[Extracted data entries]
◇ ◇ ◇ ◇

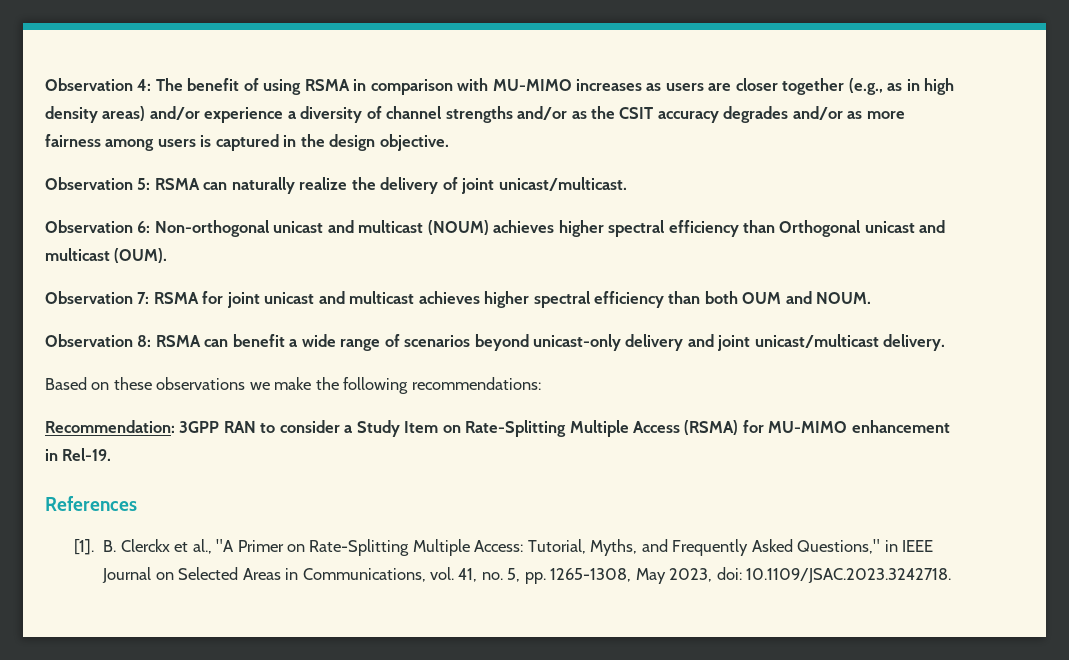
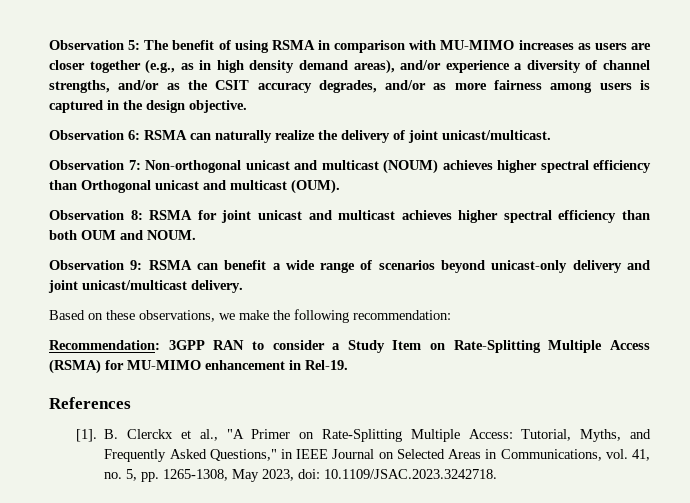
- Observation 4: The benefit of using RSMA in comparison with MU-MIMO increases as users are closer together (e.g., as in high density areas) and/or experience a diversity of channel strengths and/or as the CSIT accuracy degrades and/or as more fairness among users is captured in the design objective.
+ Observation 5: The benefit of using RSMA in comparison with MU-MIMO increases as users are closer together (e.g., as in high density demand areas), and/or experience a diversity of channel strengths, and/or as the CSIT accuracy degrades, and/or as more fairness among users is captured in the design objective.
- Observation 5: RSMA can naturally realize the delivery of joint unicast/multicast.
+ Observation 6: RSMA can naturally realize the delivery of joint unicast/multicast.
- Observation 6: Non-orthogonal unicast and multicast (NOUM) achieves higher spectral efficiency than Orthogonal unicast and multicast (OUM).
+ Observation 7: Non-orthogonal unicast and multicast (NOUM) achieves higher spectral efficiency than Orthogonal unicast and multicast (OUM).
- Observation 7: RSMA for joint unicast and multicast achieves higher spectral efficiency than both OUM and NOUM.
+ Observation 8: RSMA for joint unicast and multicast achieves higher spectral efficiency than both OUM and NOUM.
- Observation 8: RSMA can benefit a wide range of scenarios beyond unicast-only delivery and joint unicast/multicast delivery.
+ Observation 9: RSMA can benefit a wide range of scenarios beyond unicast-only delivery and joint unicast/multicast delivery.
- Based on these observations we make the following recommendations:
+ Based on these observations, we make the following recommendation:

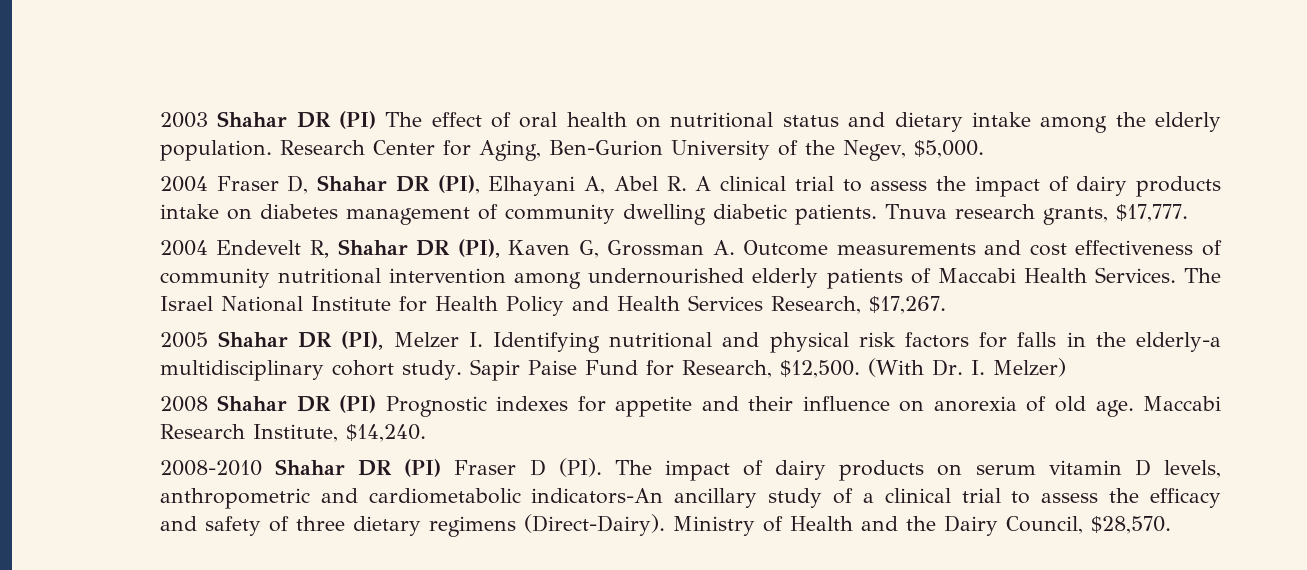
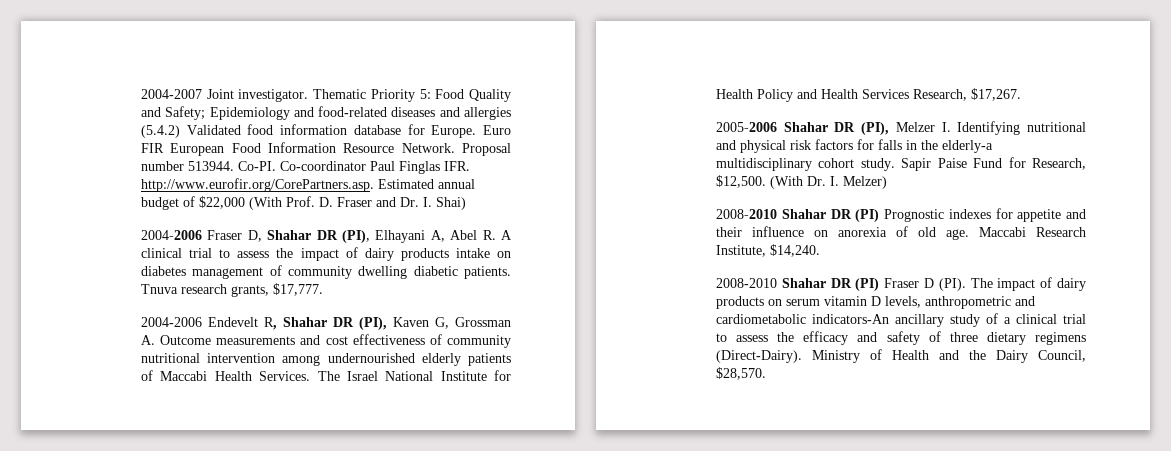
- 2003 Shahar DR (PI) The effect of oral health on nutritional status and dietary intake among the elderly population. Research Center for Aging, Ben-Gurion University of the Negev, $5,000.
- 2004 Fraser D, Shahar DR (PI), Elhayani A, Abel R. A clinical trial to assess the impact of dairy products intake on diabetes management of community dwelling diabetic patients.
+ 2004-2007 Joint investigator. Thematic Priority 5: Food Quality and Safety; Epidemiology and food-related diseases and allergies (5.4.2) Validated food information database for Europe. Euro FIR European Food Information Resource Network. Proposal number 513944. Co-PI. Co-coordinator Paul Finglas IFR. http://www.eurofir.org/CorePartners.asp. Estimated annual budget of $22,000 (With Prof. D. Fraser and Dr. I. Shai)
+ 2004-2006 Fraser D, Shahar DR (PI), Elhayani A, Abel R. A clinical trial to assess the impact of dairy products intake on diabetes management of community dwelling diabetic patients.
- 2004 Endevelt R, Shahar DR (PI), Kaven G, Grossman A. Outcome measurements and cost effectiveness of community nutritional intervention among undernourished elderly patients of Maccabi Health Services.
+ 2004-2006 Endevelt R, Shahar DR (PI), Kaven G, Grossman A. Outcome measurements and cost effectiveness of community nutritional intervention among undernourished elderly patients of Maccabi Health Services.
- 2005 Shahar DR (PI), Melzer I. Identifying nutritional and physical risk factors for falls in the elderly-a multidisciplinary cohort study.
+ 2005-2006 Shahar DR (PI), Melzer I. Identifying nutritional and physical risk factors for falls in the elderly-a multidisciplinary cohort study.
- 2008 Shahar DR (PI) Prognostic indexes for appetite and their influence on anorexia of old age.
+ 2008-2010 Shahar DR (PI) Prognostic indexes for appetite and their influence on anorexia of old age.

◇ ◇ ◇ ◇

Filter the entries above down to the lines containing the word "realize".

- Observation 5: RSMA can naturally realize the delivery of joint unicast/multicast.
+ Observation 6: RSMA can naturally realize the delivery of joint unicast/multicast.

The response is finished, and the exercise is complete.